» **Image comparison data**:
=== Section Start ===

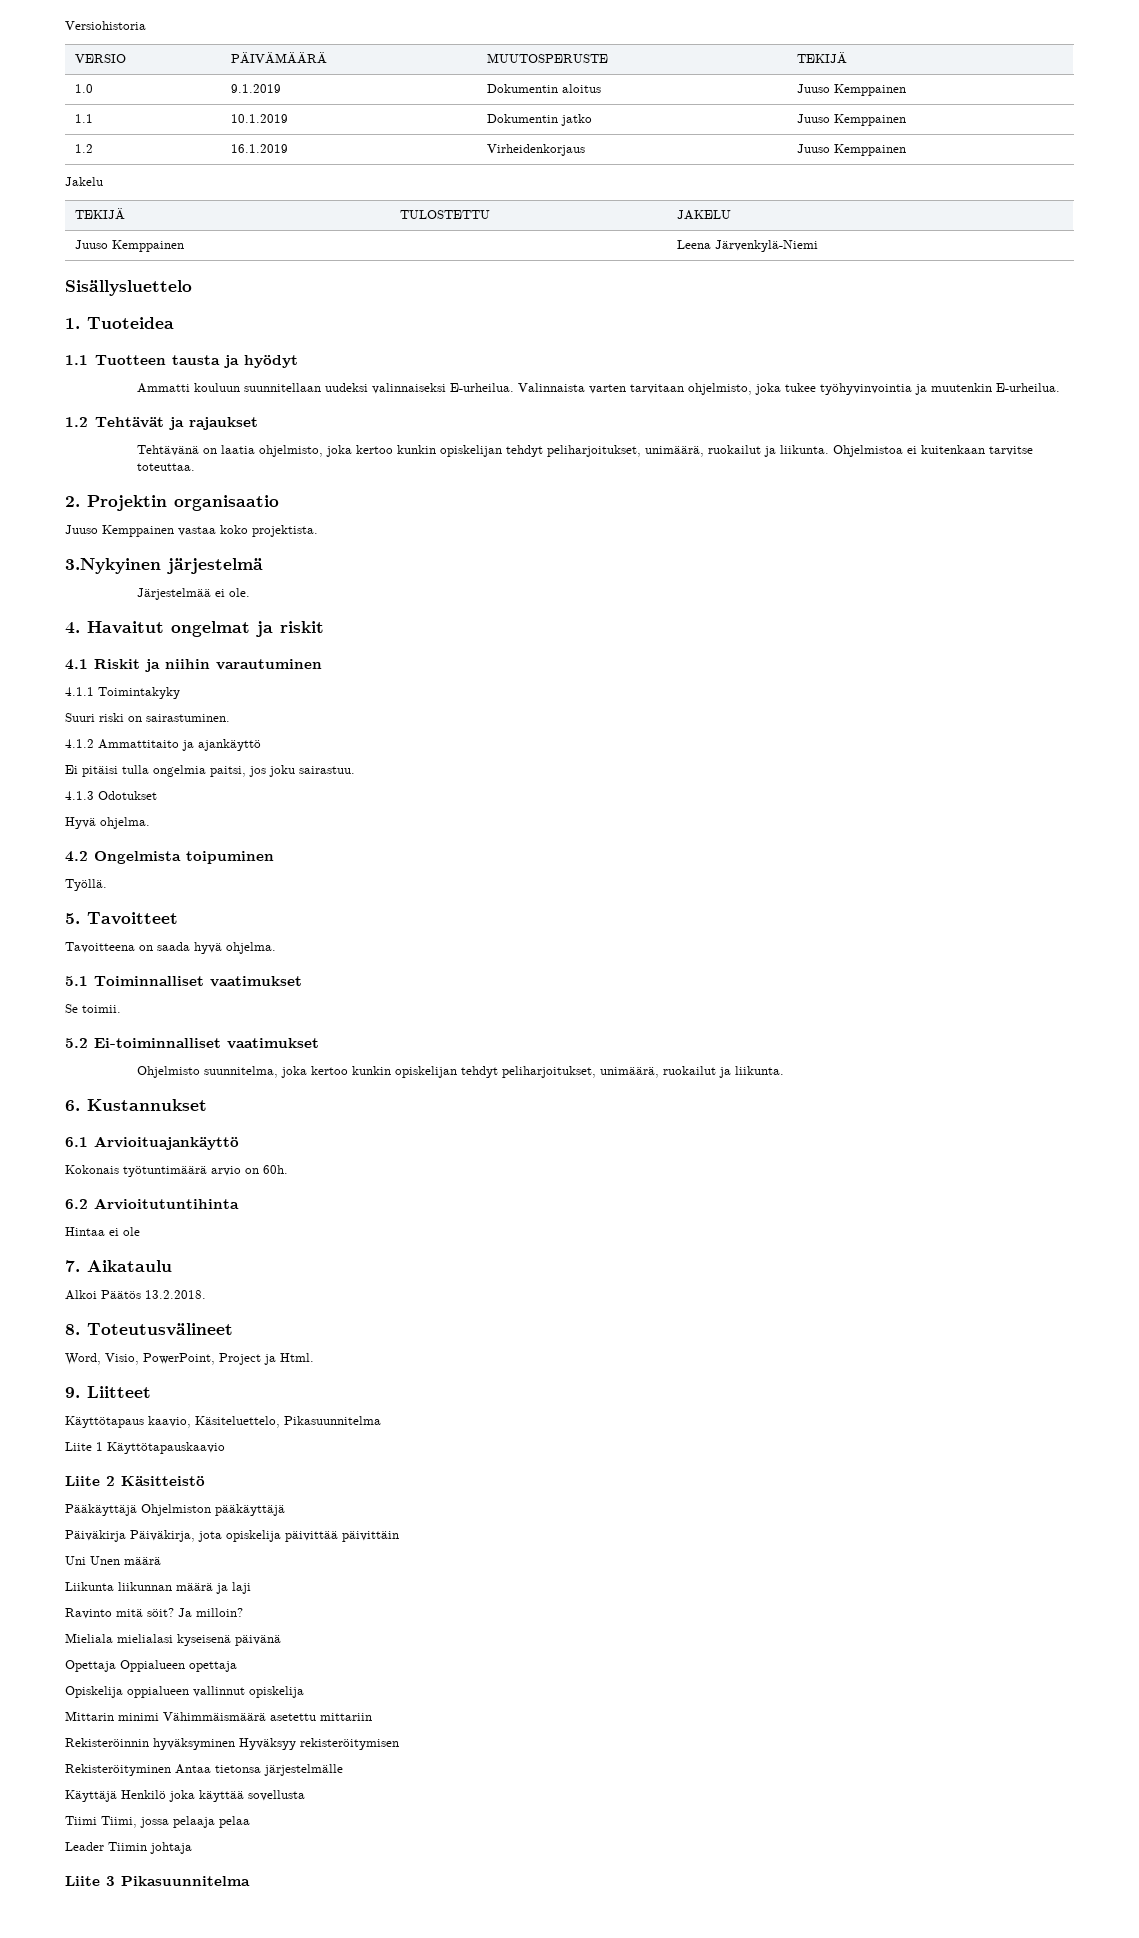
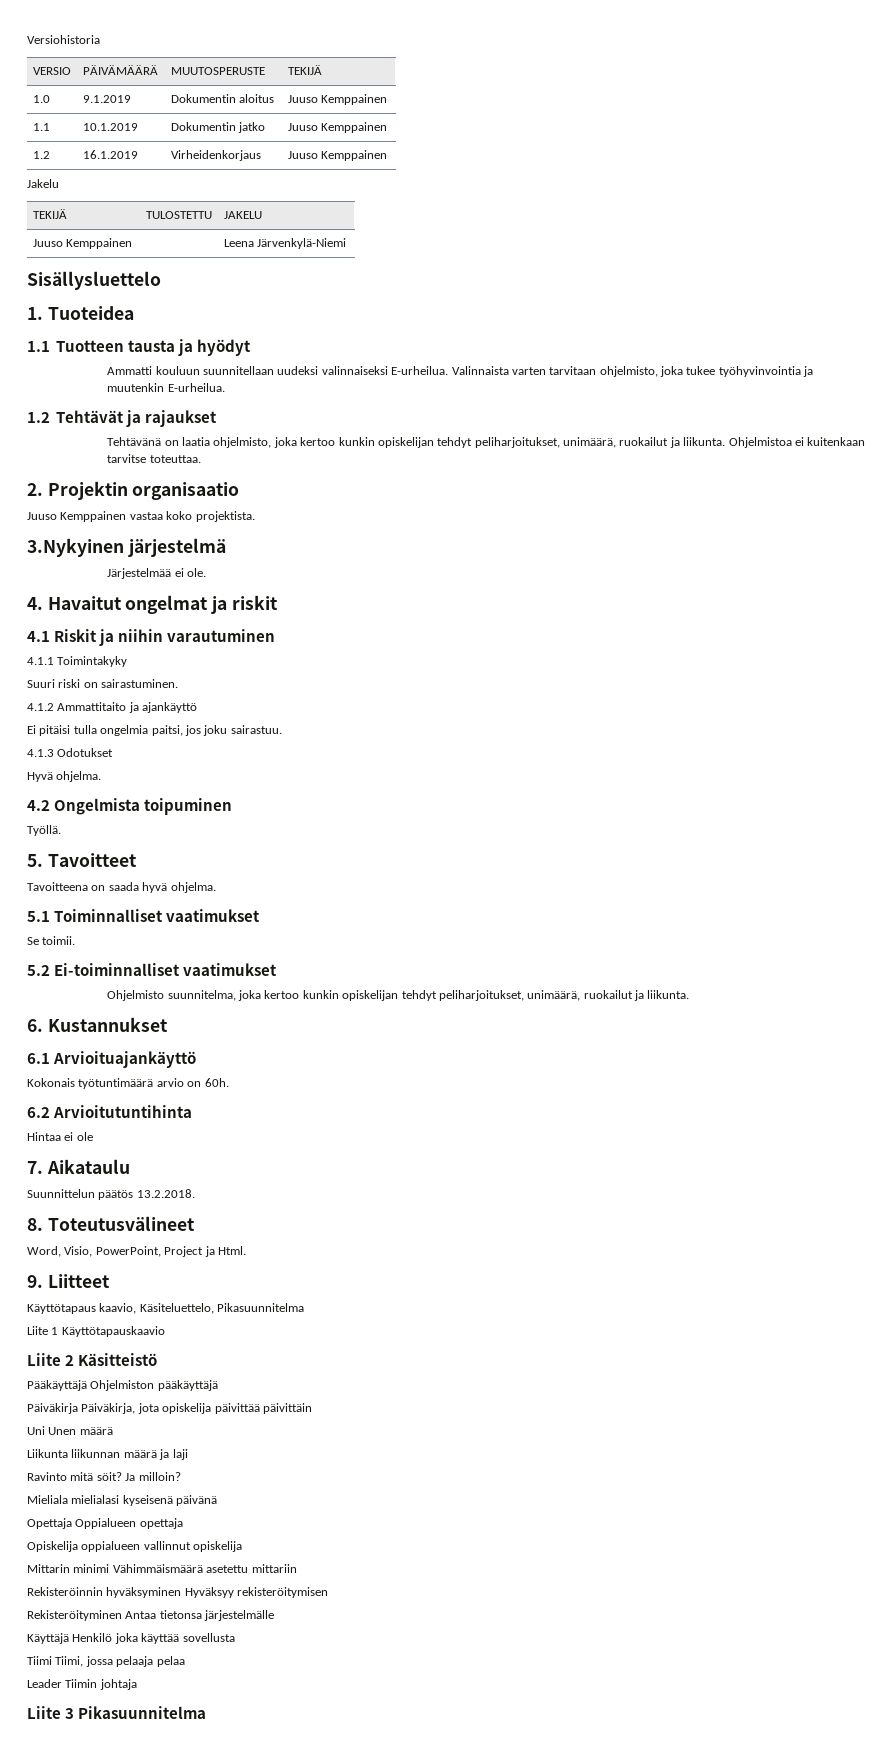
- Alkoi Päätös 13.2.2018.
+ Suunnittelun päätös 13.2.2018.

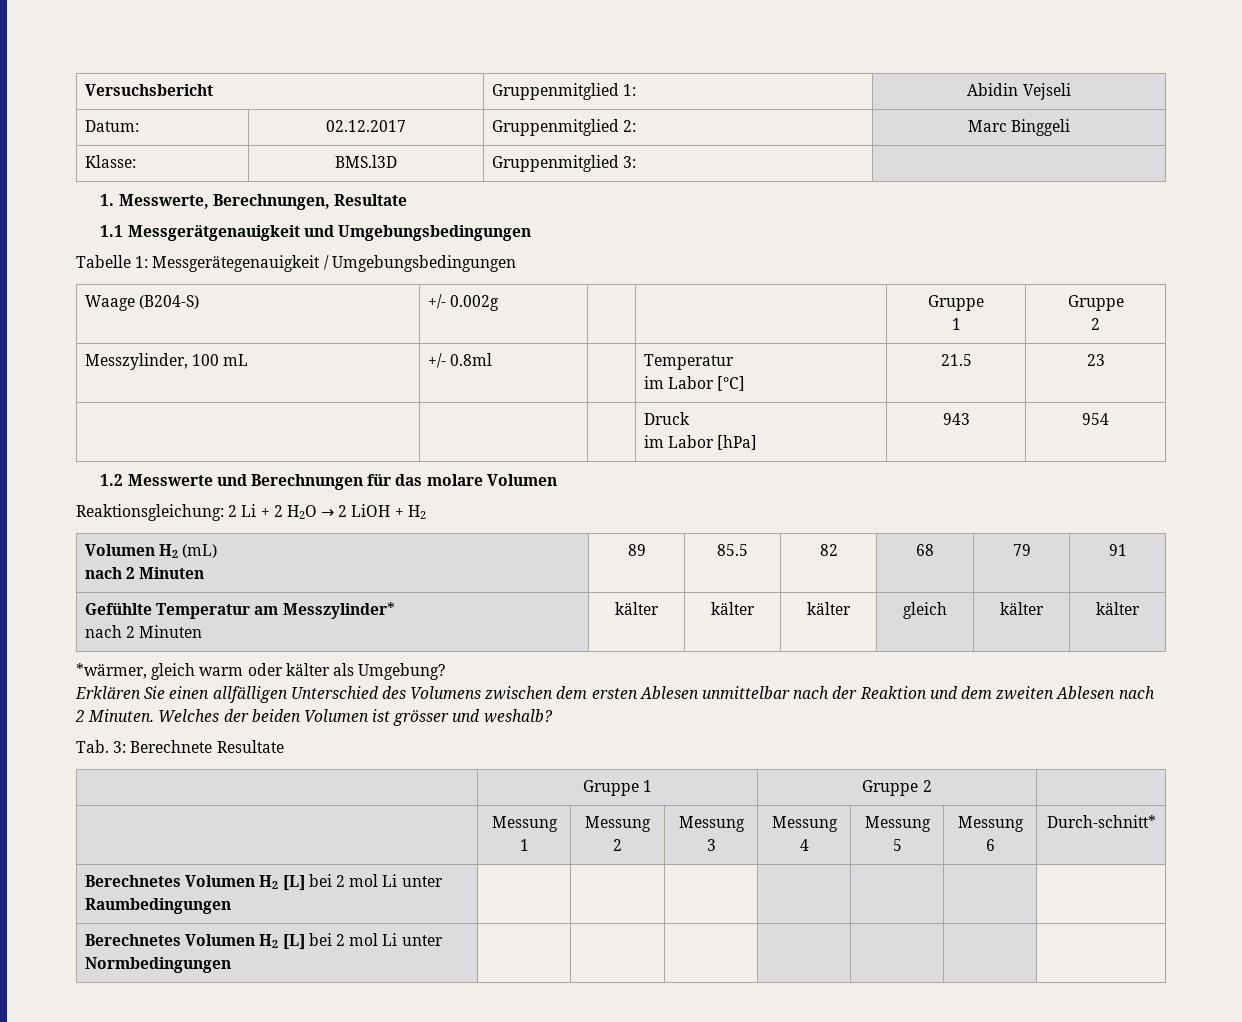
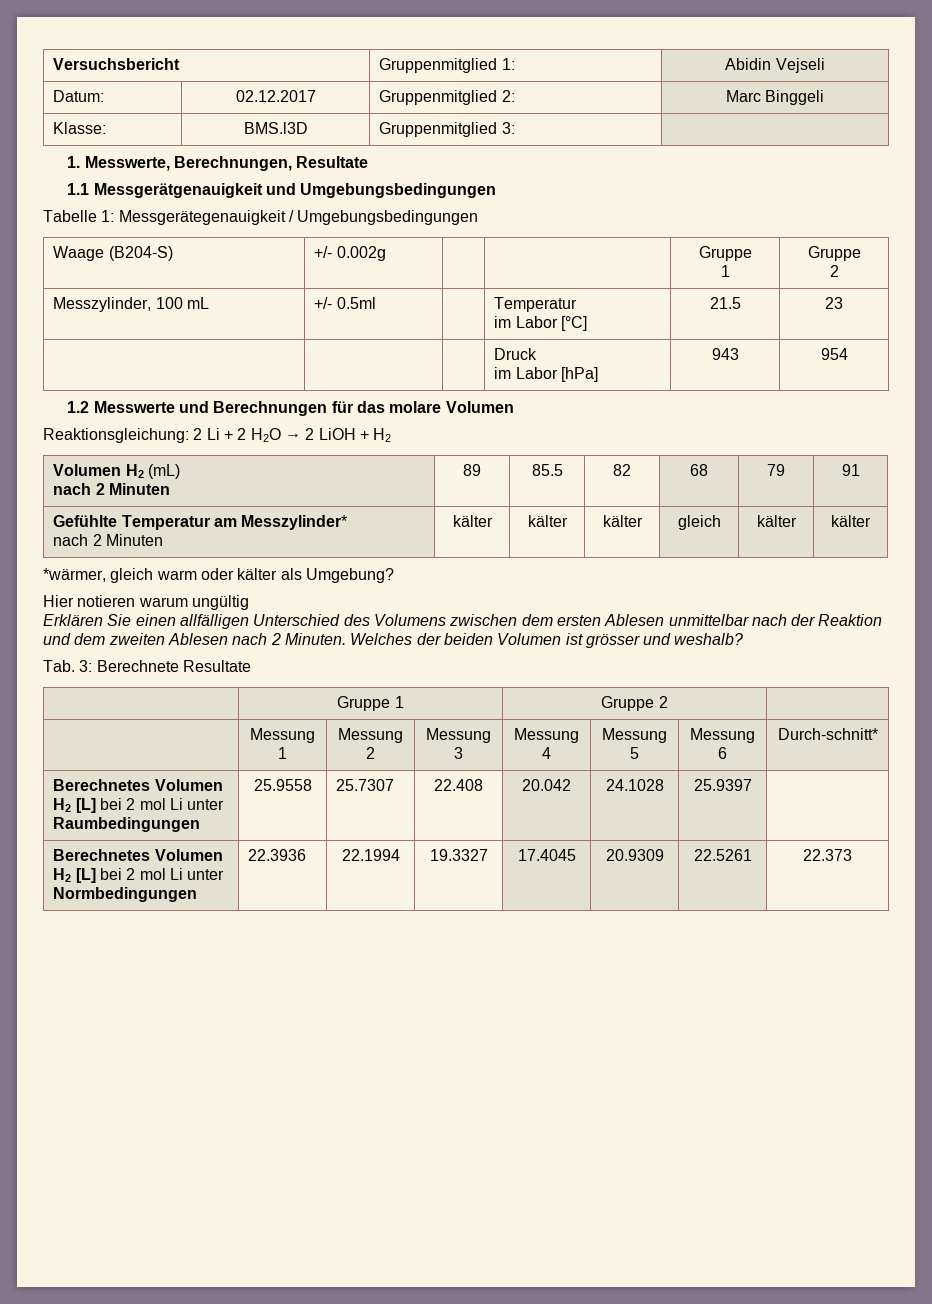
- Messzylinder, 100 mL | +/- 0.8ml | | Temperatur
+ Messzylinder, 100 mL | +/- 0.5ml | | Temperatur
+ Hier notieren warum ungültig
- Berechnetes Volumen H2 [L] bei 2 mol Li unter Raumbedingungen | | | | | | |
+ Berechnetes Volumen H2 [L] bei 2 mol Li unter Raumbedingungen | 25.9558 | 25.7307 | 22.408 | 20.042 | 24.1028 | 25.9397 |
- Berechnetes Volumen H2 [L] bei 2 mol Li unter Normbedingungen | | | | | | |
+ Berechnetes Volumen H2 [L] bei 2 mol Li unter Normbedingungen | 22.3936 | 22.1994 | 19.3327 | 17.4045 | 20.9309 | 22.5261 | 22.373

=== Section End ===

» **WHAT YOU NEED TO DO**:
Among the records above, find the lines that contain "Temperatur" and copy every one.

» **OUTPUT FOR THIS EXERCISE**:
- Messzylinder, 100 mL | +/- 0.8ml | | Temperatur
+ Messzylinder, 100 mL | +/- 0.5ml | | Temperatur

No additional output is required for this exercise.